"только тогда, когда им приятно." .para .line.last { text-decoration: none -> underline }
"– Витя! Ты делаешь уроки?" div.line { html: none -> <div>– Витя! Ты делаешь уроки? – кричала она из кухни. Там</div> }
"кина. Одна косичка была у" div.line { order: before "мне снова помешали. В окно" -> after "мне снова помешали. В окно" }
...
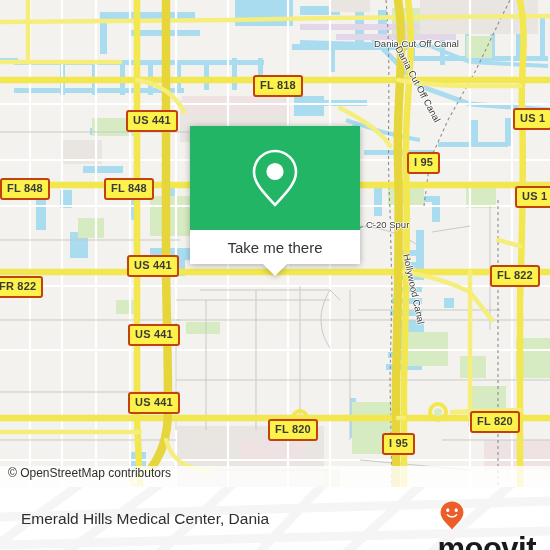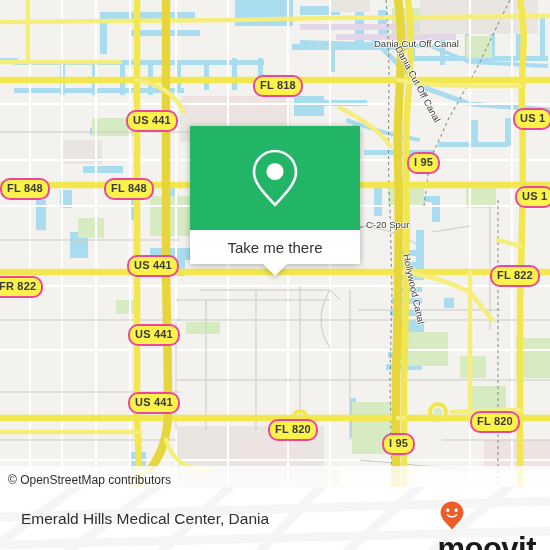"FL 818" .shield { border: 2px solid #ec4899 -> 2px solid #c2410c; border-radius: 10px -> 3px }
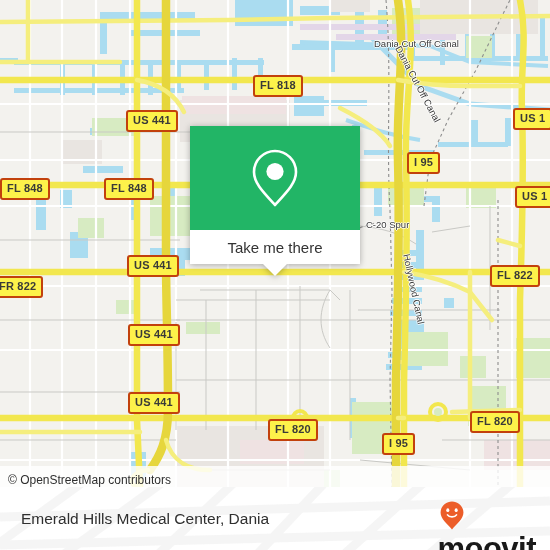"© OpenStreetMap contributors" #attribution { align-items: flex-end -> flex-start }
---
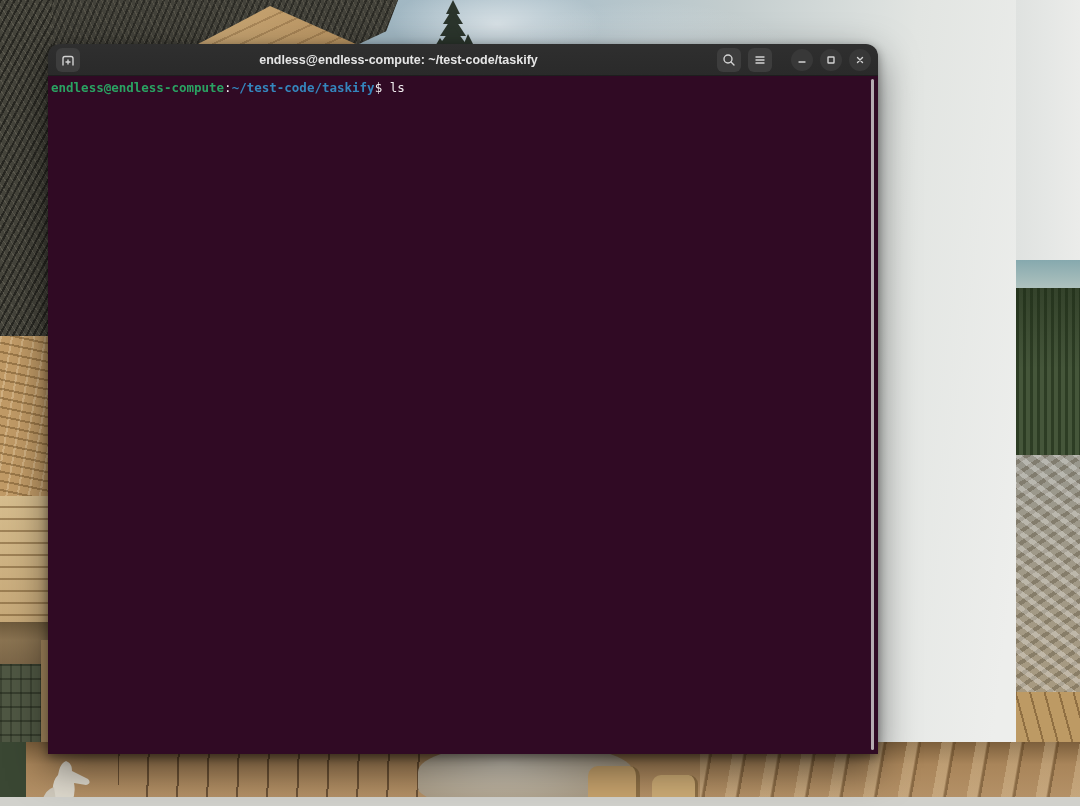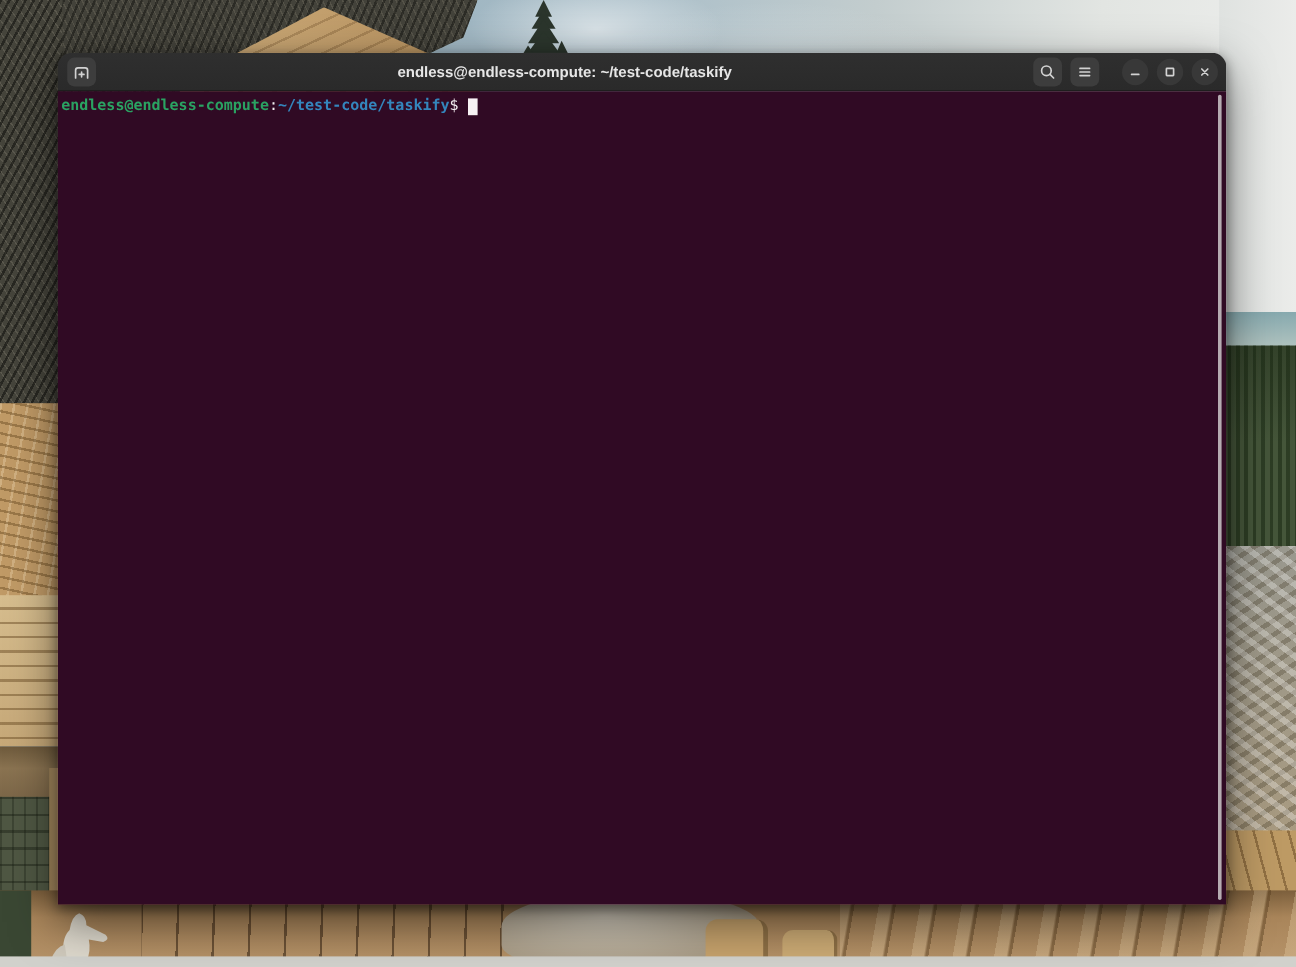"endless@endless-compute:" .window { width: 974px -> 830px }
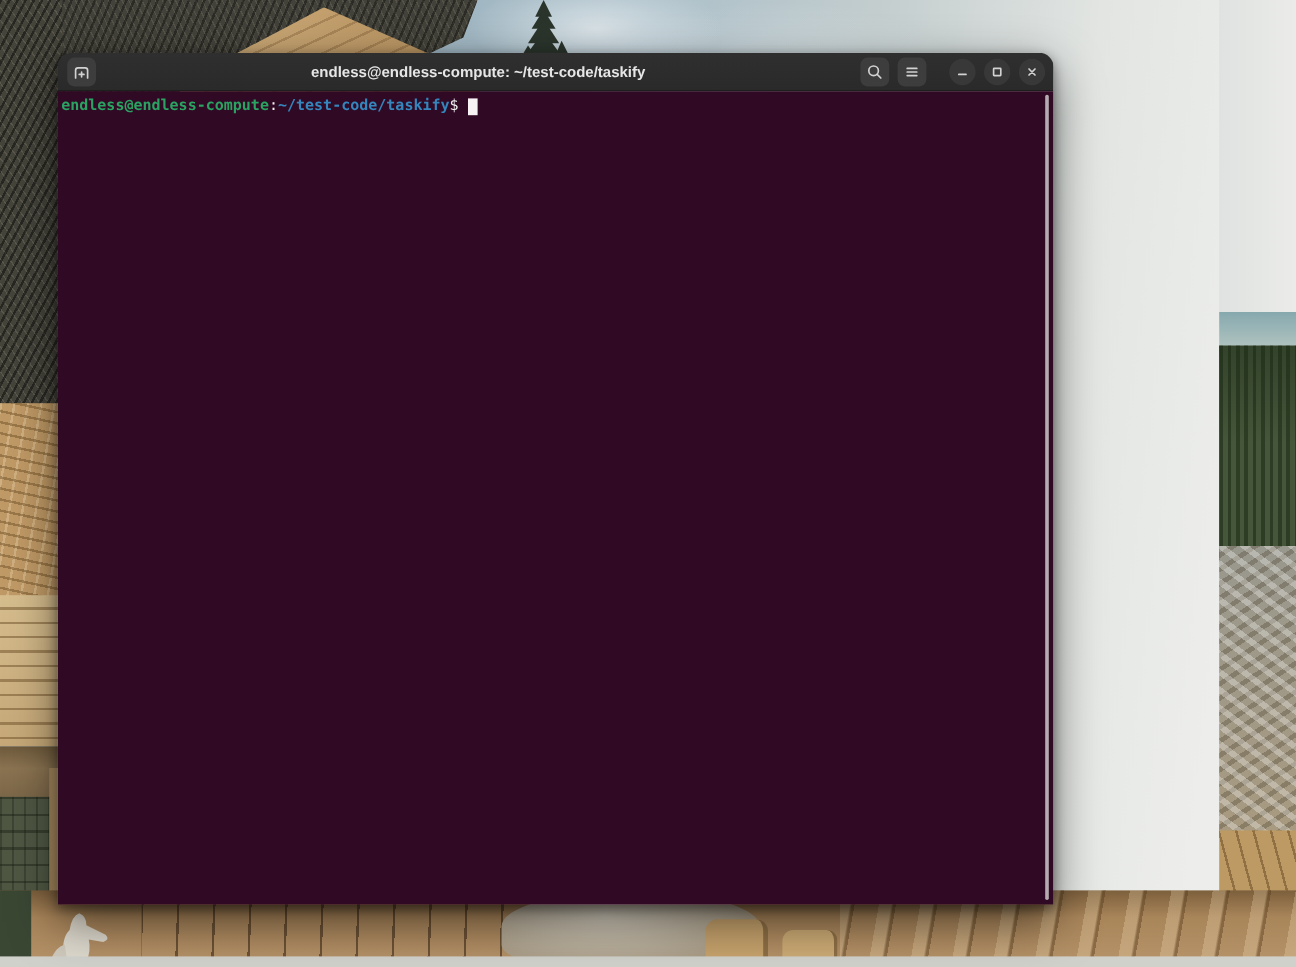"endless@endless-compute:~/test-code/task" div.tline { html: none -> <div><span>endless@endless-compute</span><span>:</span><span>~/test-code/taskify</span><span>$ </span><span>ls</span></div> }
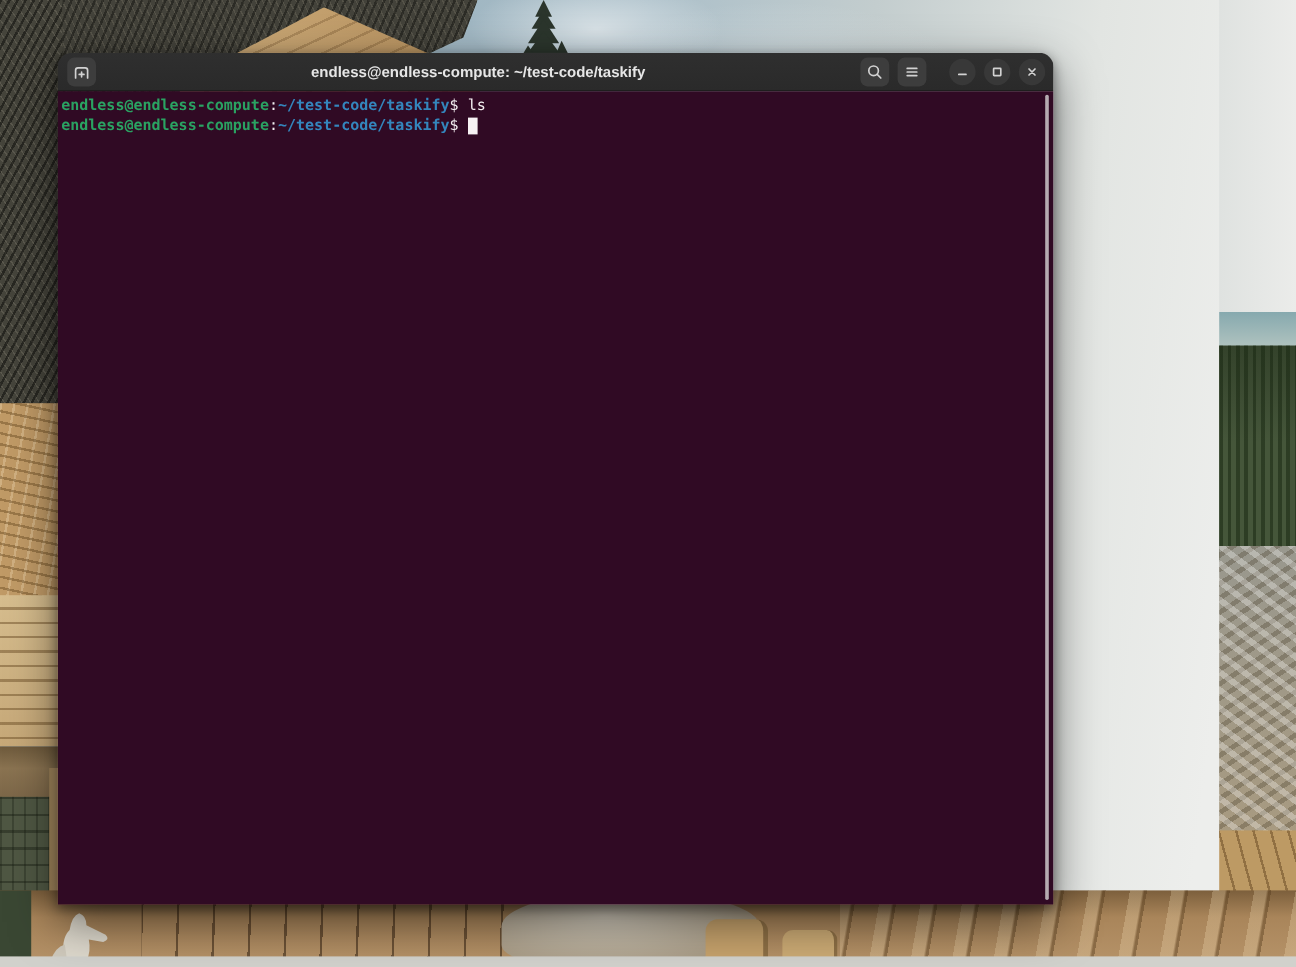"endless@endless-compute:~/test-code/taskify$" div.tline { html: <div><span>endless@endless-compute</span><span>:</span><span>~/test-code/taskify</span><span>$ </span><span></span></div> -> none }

Aim of the task:
Repeat the entries above verbatim, but only from the line that has "тогда, когда им" down to the line that has "Одна косичка была", inclusive.

Final answer:
"только тогда, когда им приятно." .para .line.last { text-decoration: none -> underline }
"– Витя! Ты делаешь уроки?" div.line { html: none -> <div>– Витя! Ты делаешь уроки? – кричала она из кухни. Там</div> }
"кина. Одна косичка была у" div.line { order: before "мне снова помешали. В окно" -> after "мне снова помешали. В окно" }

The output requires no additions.